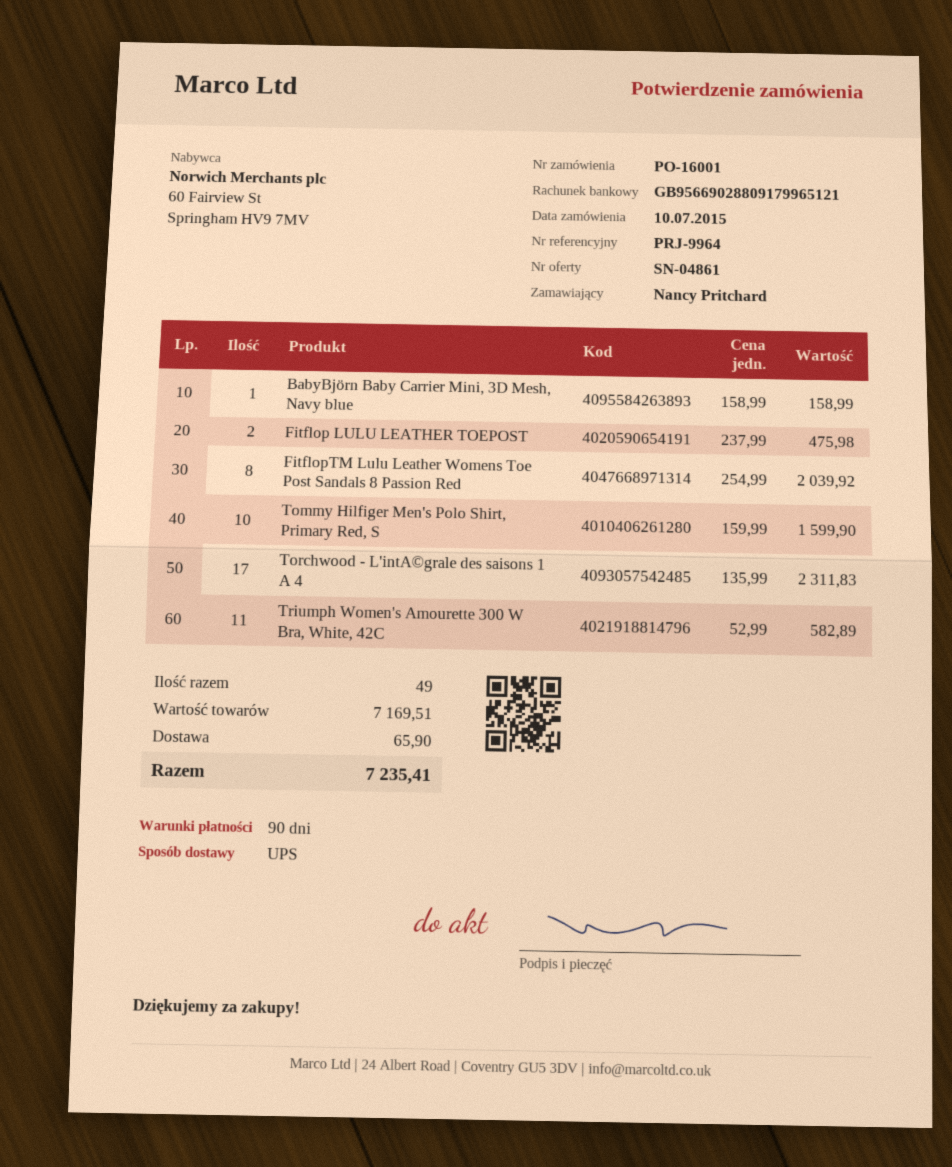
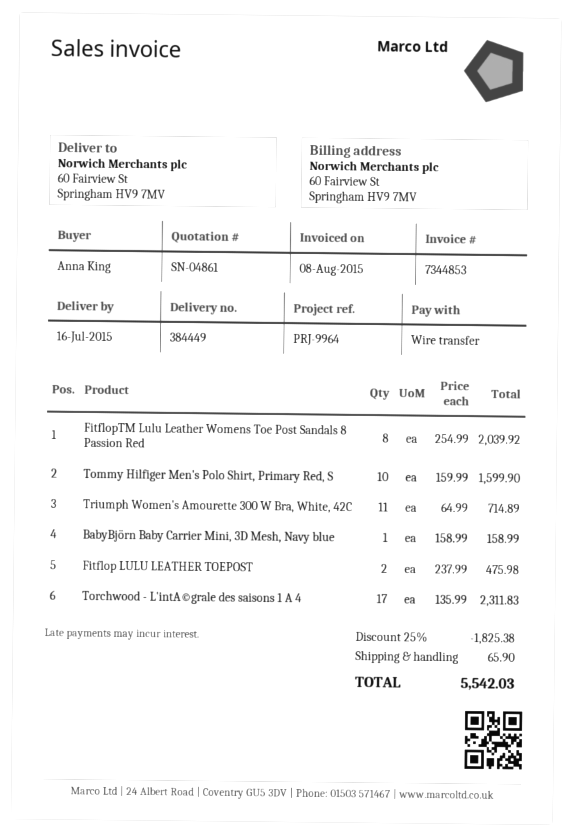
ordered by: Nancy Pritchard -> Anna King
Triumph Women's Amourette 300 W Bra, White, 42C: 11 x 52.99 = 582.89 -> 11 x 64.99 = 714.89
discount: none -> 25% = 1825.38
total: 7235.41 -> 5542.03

==

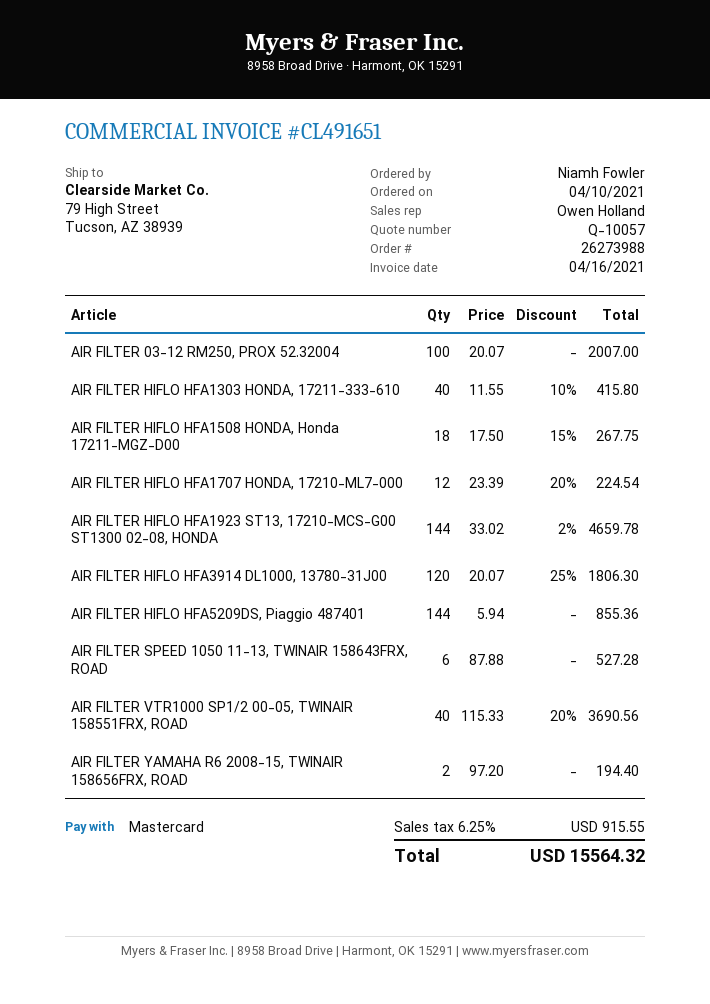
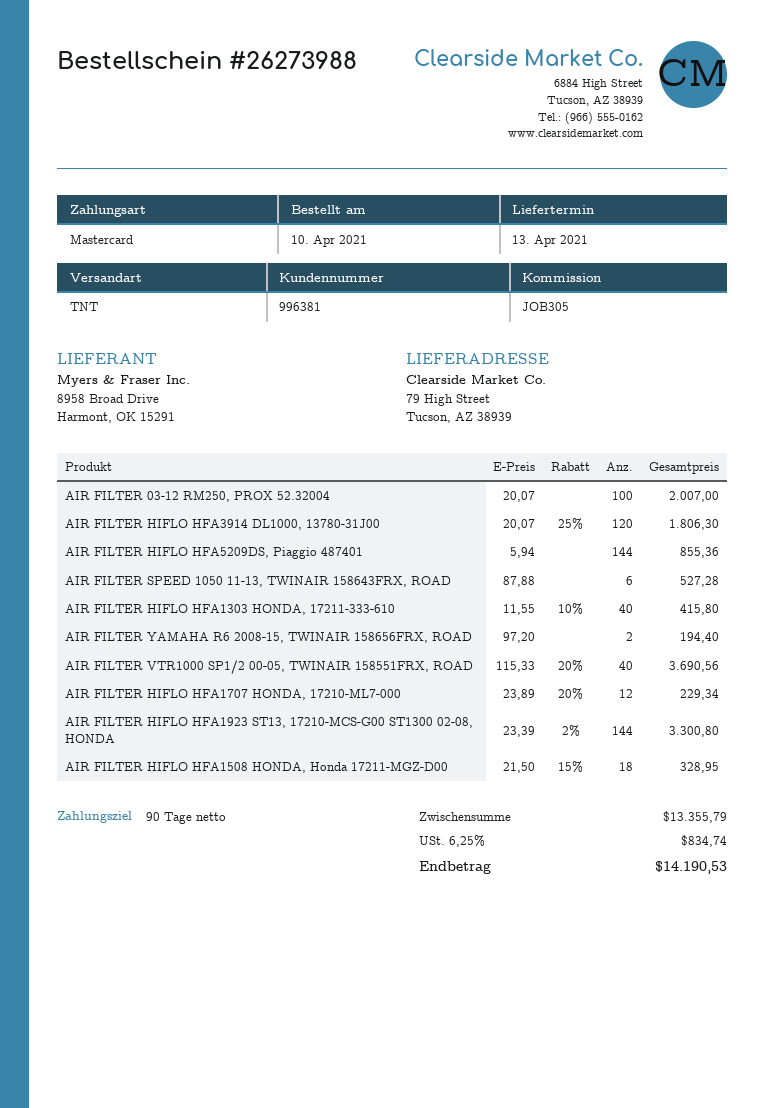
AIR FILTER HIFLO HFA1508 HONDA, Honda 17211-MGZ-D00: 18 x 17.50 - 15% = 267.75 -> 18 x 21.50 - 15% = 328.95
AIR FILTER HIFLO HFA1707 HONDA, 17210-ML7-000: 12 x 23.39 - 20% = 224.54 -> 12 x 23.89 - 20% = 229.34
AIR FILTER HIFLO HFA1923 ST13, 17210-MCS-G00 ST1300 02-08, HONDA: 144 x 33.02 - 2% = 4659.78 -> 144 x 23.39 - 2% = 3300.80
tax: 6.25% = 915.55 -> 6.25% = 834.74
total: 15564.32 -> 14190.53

_Task description:_ Produce a word-for-word copy of everything above from the line holding "ordered by: Nancy Pritchard -> Anna King" down to the line holding "total: 7235.41 -> 5542.03", with both of those lines kept.

_Solution for this problem:_
ordered by: Nancy Pritchard -> Anna King
Triumph Women's Amourette 300 W Bra, White, 42C: 11 x 52.99 = 582.89 -> 11 x 64.99 = 714.89
discount: none -> 25% = 1825.38
total: 7235.41 -> 5542.03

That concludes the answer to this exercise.